C ome si pavoneggiano i politici quando pronunciano la parola «riforme», un talismano che evoca intrinsecamente cicli virtuosi, prosperità e benessere. Ma le riforme, quelle vere, si attuano, non si annunciano in continuazione.
Nella confusa estate del post Covid, non sfugge il furore riformista di Pd e M5s, la strana coppia di governo che della visione del mondo condivide solo la ricerca spasmodica di carburante per tenere in vita il motore ingolfato e ansimante del secondo governo Conte.

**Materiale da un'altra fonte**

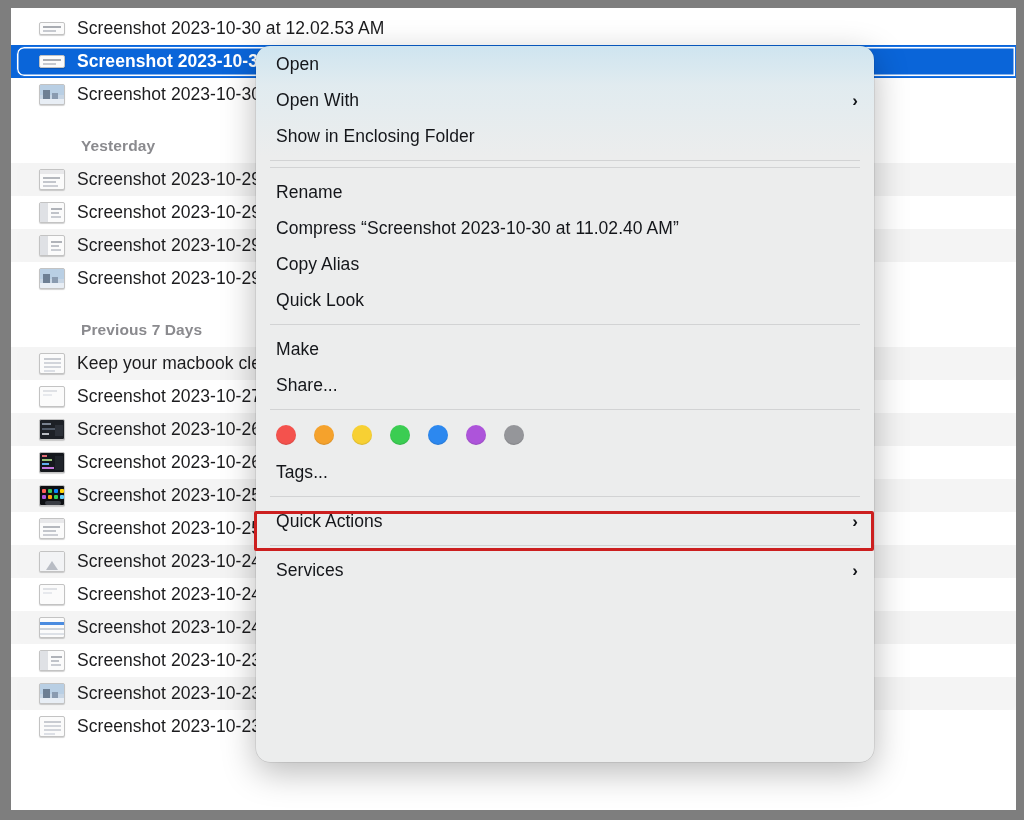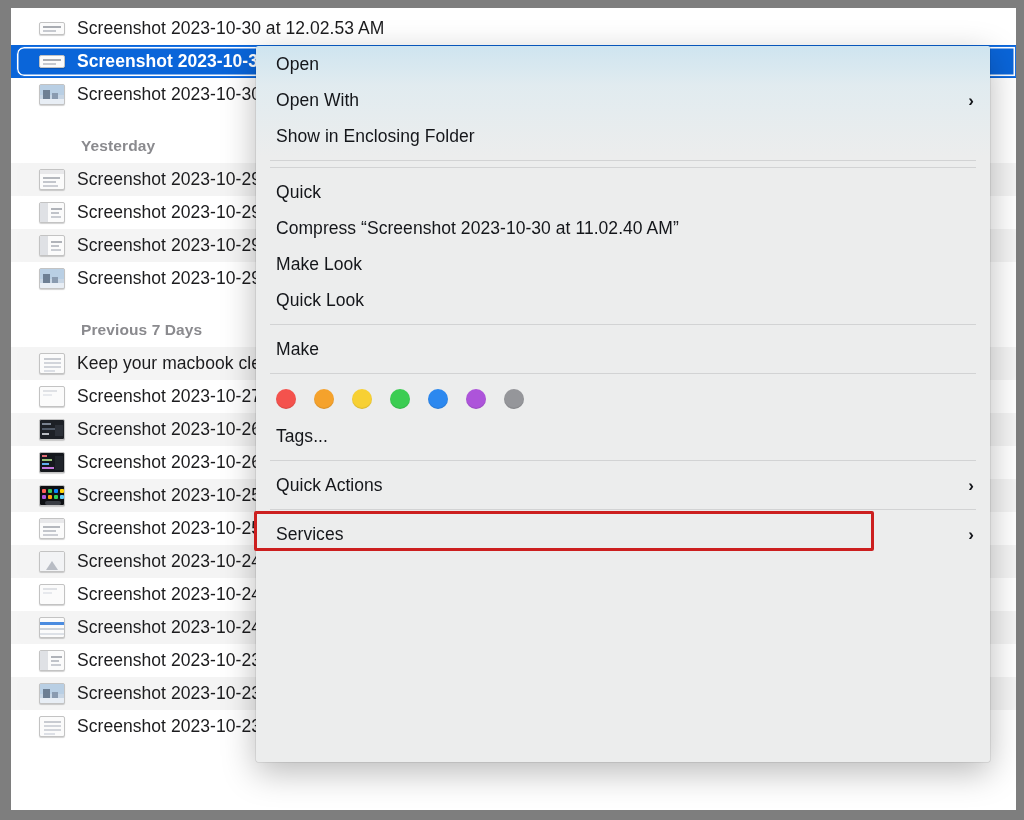"Open" #context-menu { border-radius: 2px -> 14px; width: 734px -> 618px }
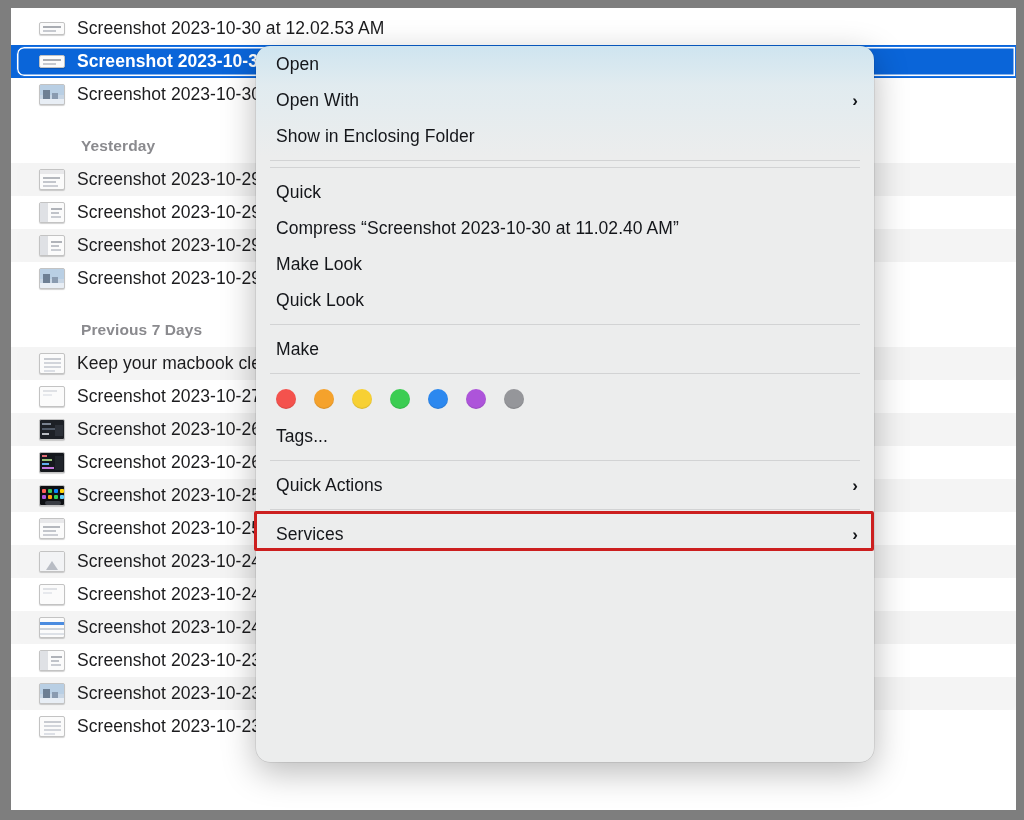"Quick" span { text: Quick -> Rename }
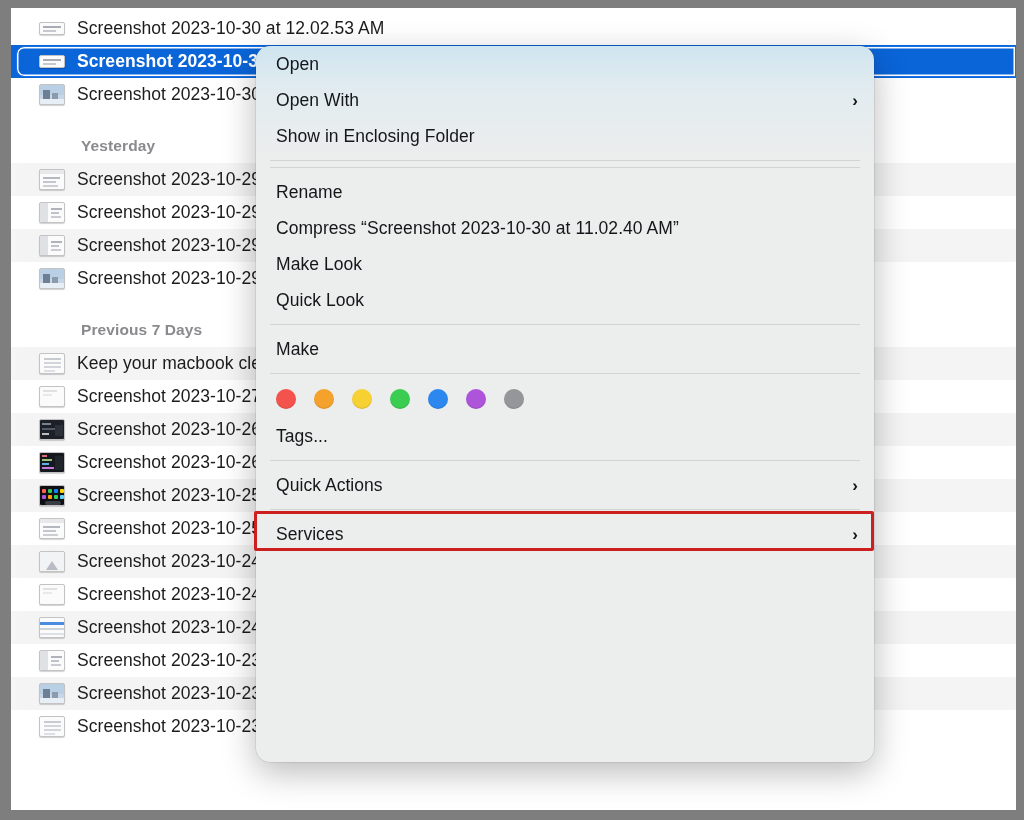"Make Look" span { text: Make Look -> Copy Alias }
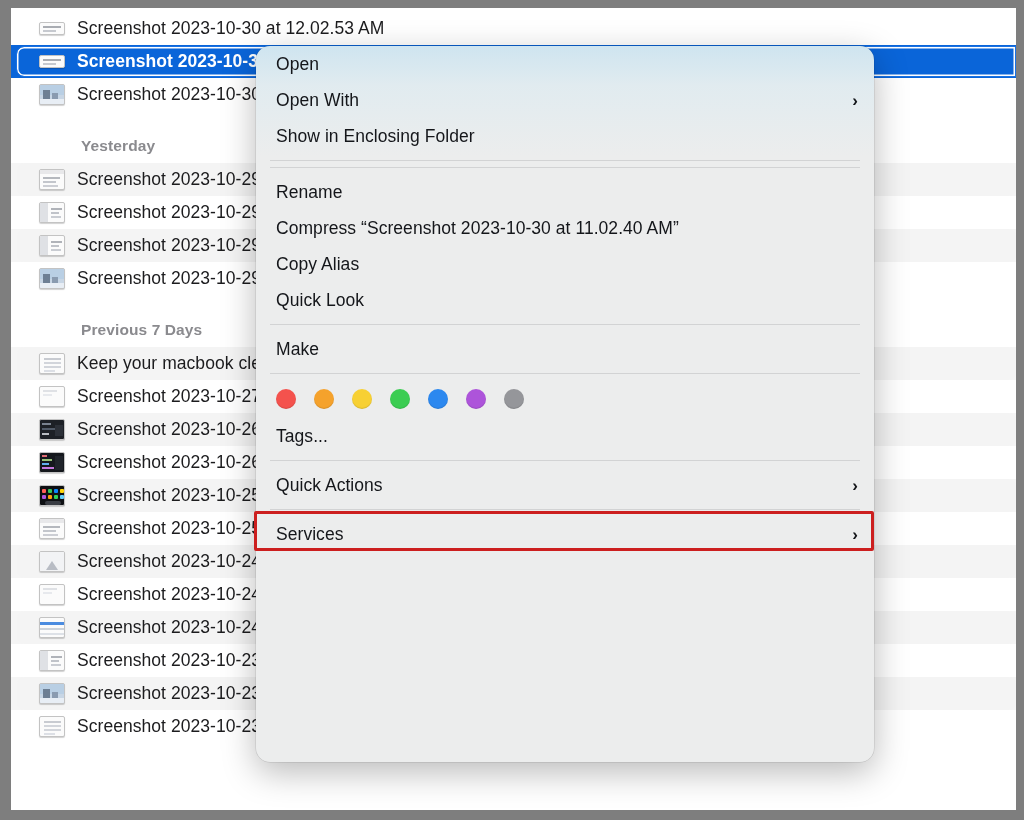"Share..." div.menu-item { html: none -> <div> <span>Share...</span> </div> }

I grillini puntano tutto sul referendum del 20-21 settembre sul taglio dei parlamentari, a loro piace vincere facile con i quesiti populisti di grande presa che non affrontano il problema del funzionamento delle Camere mutilate. Invece il Pd spinge per approvare almeno in un ramo del Parlamento una legge elettorale di impronta proporzionale con sbarramento al 5%.
Brutta abitudine, quella italiana, di giocare con le regole del voto e soprattutto imporle a colpi di maggioranza. È chiaro che la filosofia dei due alleati di governo non ha nulla a che vedere con un riassetto delle forme di governo scaturite dal voto popolare.
Fanno sempre paura gli apprendisti stregoni che giocano in laboratorio con preparati tossici e alambicchi fumanti per attuare le loro evidenti trame di conservazione di un potere acquisito indirettamente al Papeete e mai legittimato dai cittadini ai seggi elettorali.
Si è guardato spesso con ammirazione alla Francia e al suo semipresidenzialismo che prevede un leader forte investito dal popolo e un primo ministro delegato a occuparsi delle questioni quotidiane. Con i Crimi e gli Zingaretti si rischia invece un altro semipresidenzialismo, inteso come dimezzamento dell'autorità di governo. Con un Parlamento che rischia di essere ridimensionato dal referendum e un sistema elettorale programmato per non avere vincitori netti, è chiaro per tutti dove si vuole andare a parare.
La stessa sinistra, quella più tradizionalista e conservatrice, è ancora oggi frastornata dal ciclone Renzi che da sindaco di Firenze in una notte si prese il Pd, Palazzo Chigi e una rete di potere impressionante. Grazie ovviamente a una spinta popolare che la vecchia guardia dem non poté arrestare.
Sembra che dopo il mite Gentiloni, il Partito democratico non vivacchi tanto male con un altro premier di Palazzo, indicato dalla Casaleggio Associati e non dagli italiani consultati nell'ormai lontanissimo 2018. Conte, quello che solo fino a due anni fa era lo sconosciuto «professor Conte», è il vero modello del semipresidenzialismo all'italiana che ormai impone a Palazzo Chigi scialbe figure indicate più dai giri di conoscenze che dalla vera società civile.
Per riavere un leader con un vero partito alle spalle manca un semplice passaggio che a Palazzo non piace
affatto: le elezioni politiche. Meglio tornare al voto che consentire alla sgangherata compagine giallorossa di manomettere il futuro degli italiani con «riforme» fatte su misure per garantire un futuro ai Conte di turno.